The Patriot Post® · Shutdown Fallout

By Bill Wagner ·
https://patriotpost.us/opinion/53685-shutdown-fallout-2018-01-25

If you were one of the dozen Americans who tuned in to “Morning Joe” the other day, you learned what the Democrat spin is on the disastrous Schumer shutdown. First, it was Exhibit A in how ineffective and out of touch Trump is; he was AWOL on the final negotiations that only succeeded because Democrats demanded and received concessions from Senate GOP leaders on getting DACA debate to the floor. Second, there were no winners, but even if you thought the voters might blame Democrats more, it won’t matter in November; the folks will not remember anything about the shutdown in 10 days, much less 10 months.
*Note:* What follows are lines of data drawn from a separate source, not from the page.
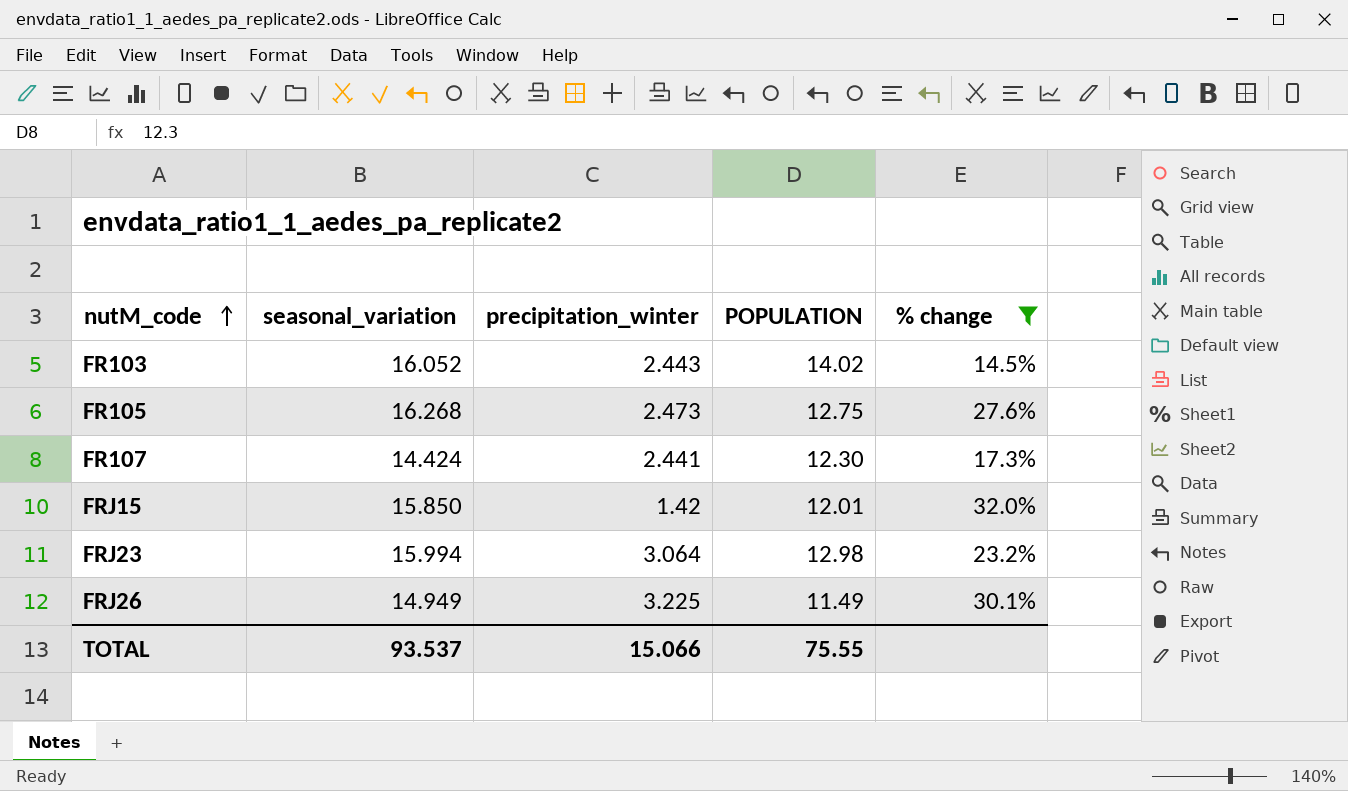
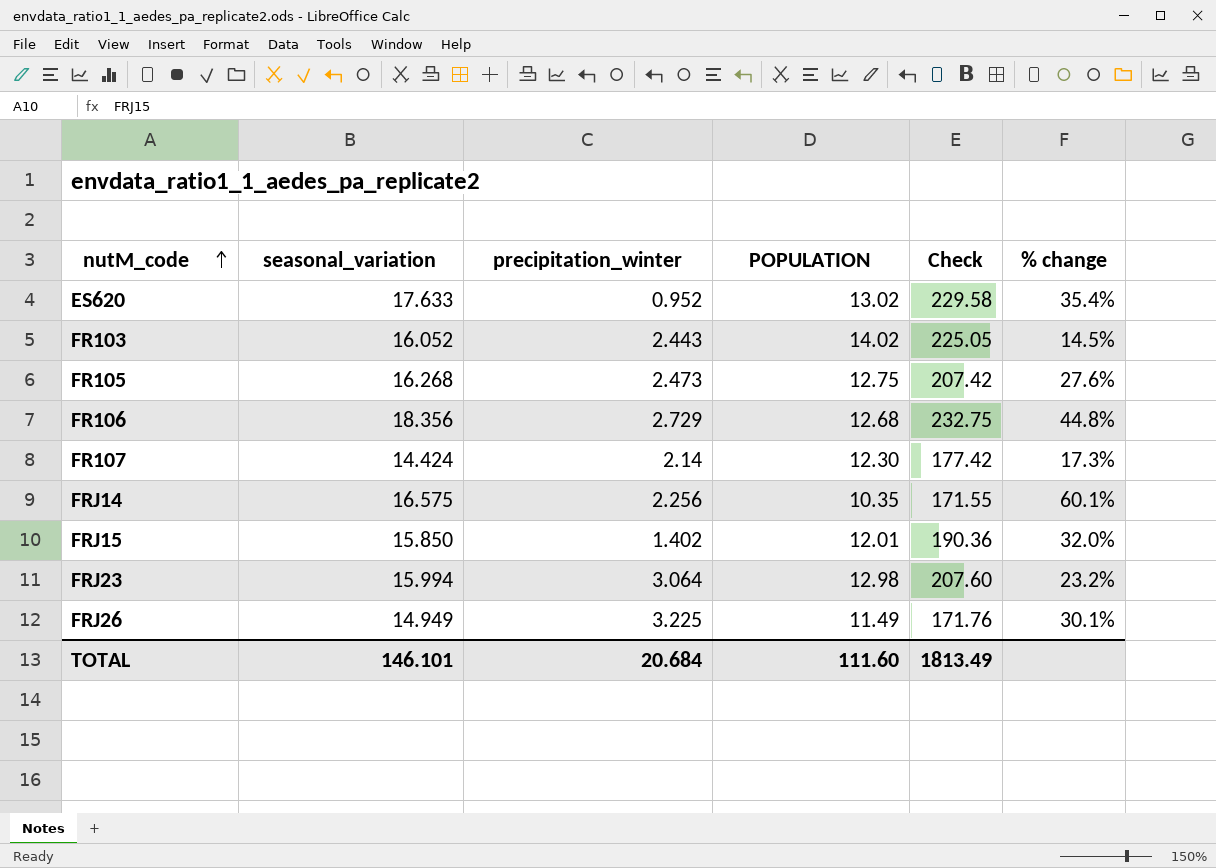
filter: % change <= 32.0% -> none
column Check | formula: none -> [seasonal_variation] * [POPULATION]
FR107 | precipitation_winter: 2.441 -> 2.14
FRJ15 | precipitation_winter: 1.42 -> 1.402
TOTAL | seasonal_variation: 93.537 -> 146.101
TOTAL | precipitation_winter: 15.066 -> 20.684
TOTAL | POPULATION: 75.55 -> 111.60

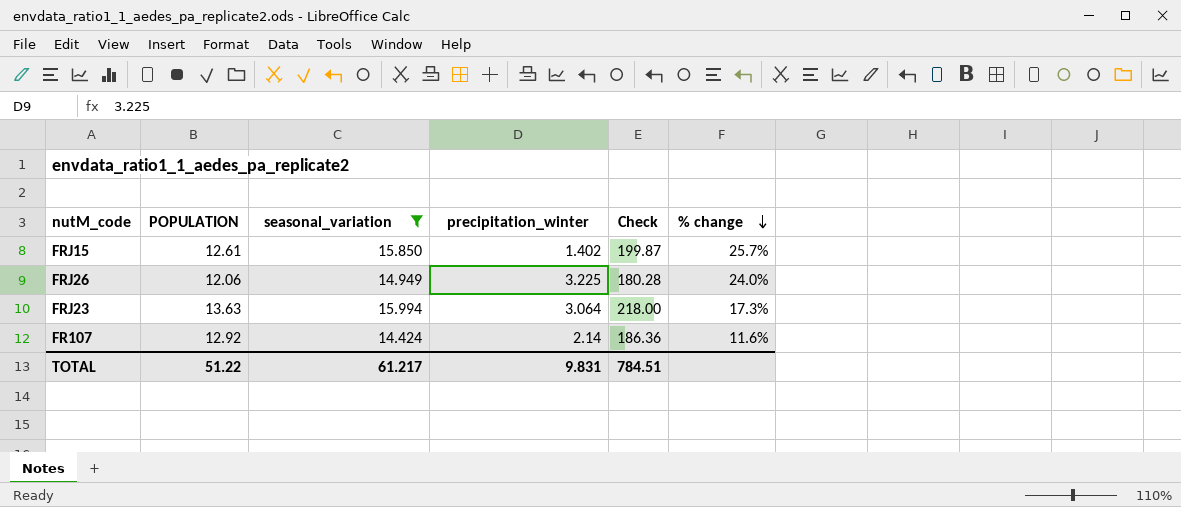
filter: none -> seasonal_variation <= 15.994
row order: nutM_code ascending -> % change descending
column POPULATION | position: 4 -> 2
FRJ15 | POPULATION: 12.01 -> 12.61
FRJ15 | Check: 190.36 -> 199.87
FRJ15 | % change: 32.0% -> 25.7%
FRJ26 | POPULATION: 11.49 -> 12.06
FRJ26 | Check: 171.76 -> 180.28
FRJ26 | % change: 30.1% -> 24.0%
FRJ23 | POPULATION: 12.98 -> 13.63
FRJ23 | Check: 207.60 -> 218.00
FRJ23 | % change: 23.2% -> 17.3%
FR107 | POPULATION: 12.30 -> 12.92
FR107 | Check: 177.42 -> 186.36
FR107 | % change: 17.3% -> 11.6%
TOTAL | POPULATION: 111.60 -> 51.22
TOTAL | seasonal_variation: 146.101 -> 61.217
TOTAL | precipitation_winter: 20.684 -> 9.831
TOTAL | Check: 1813.49 -> 784.51

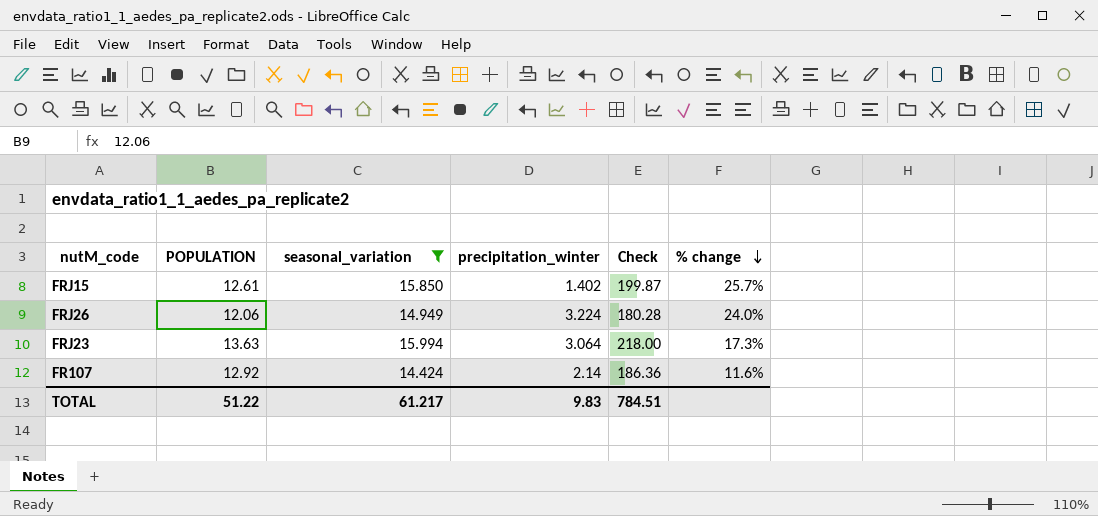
FRJ26 | precipitation_winter: 3.225 -> 3.224
TOTAL | precipitation_winter: 9.831 -> 9.83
That’s not even a good try.

Trump set the tone for the negotiations by sticking to the GOP guns and refusing to accept the conventional wisdom that the GOP always loses these things. And then he had the discipline to keep the GOP on track as he abided by one of the key rules of negotiation — when your opponent is destroying himself, get out of the way and let it happen. Nary an ill-advised tweet in sight, and as far from AWOL as you can get.

The voter comment is half right. No doubt that the substantial majority of voters never felt nor will recall the shutdown come election time. But the Democrat audience that matters has a much longer memory. The far Left feels betrayed, and hell hath no fury like a checkbook scorned. The true believers remain certain that if Schumer had only kept the faith, Trump would have caved, and life as we know it would have been restored. They are absolutely livid and threatening all kinds of retribution, including supporting primary challenges to those who voted to end the filibuster.

As a measure of how whiplashed Democrat leadership is, Schumer announced that he is withdrawing his offer to fund the wall in exchange for DACA movement and is now demanding clean amnesty for Dreamers and the continuation of chain migration. It’s a panic reaction to the possible loss of campaign funding and will put everyone back in the soup in three weeks since those conditions are non-starters.

I get it that the base matters, but Democrats are now playing to a subset of their party’s one percent. And that’s even before everyone comes to their senses and realizes that immigration/DACA are the ultimate tail wagging the budget dog. It’s getting all the PR, but it’s a rounding error compared to the budget items that define the role of government. I don’t know about you, but even we junkies are not sure what’s actually in the budget. When that becomes front and center, look for the Democrat base to dig in its heels even more.

The other impact of the Democrat cave is on the attitude of the GOP negotiators. You can really only play the shutdown card once, particularly when the effort crashed and burned so badly. So the GOP will be emboldened to go for the jugular in three weeks. It should resist the temptation. The smartest move now is to surface the Goodlatte proposal and signal a willingness to negotiate some of its more aggressive provisions: force Democrats to either come to the table, or risk looking like radicals to the majority of their voters.

Everyone says they are for border security, so find a way to call it something other than the “wall.” My guess is that maybe 10 percent of voters even knew that chain migration and the lottery system existed, but once it’s clearly on the table, anyone with an ounce of common sense will conclude that’s no way to run an immigration system, just like most folks will conclude that a path to permanent legal status for Dreamers is fair. There is a deal here, if the GOP grabs the messaging again the way it did for the shutdown.

One of the most impressive aspects of how Trump is handling these negotiations is how the far Right has been blocked from making the perfect the enemy of the good — sort of the anti-Cruz from 2013. If Schumer persists in doing the bidding of the far Left, odds are that it will further fracture Democrat voters. And putting Goodlatte in the mix for negotiation sets up a win for the GOP either because it will get the right results, or force Democrats to show their radical hand, or both.

Toss in the personal impact of the tax cuts, and as long as the GOP doesn’t overplay its shutdown advantage, there is a chance to not only make progress on the decades-old immigration stalemate but to also grab the high ground on the November PR game. The GOP is being handed a gift here, as even the generic Democrat-vs.-GOP ballot is swinging back. Let’s hope the GOP can figure out how to take yes for an answer.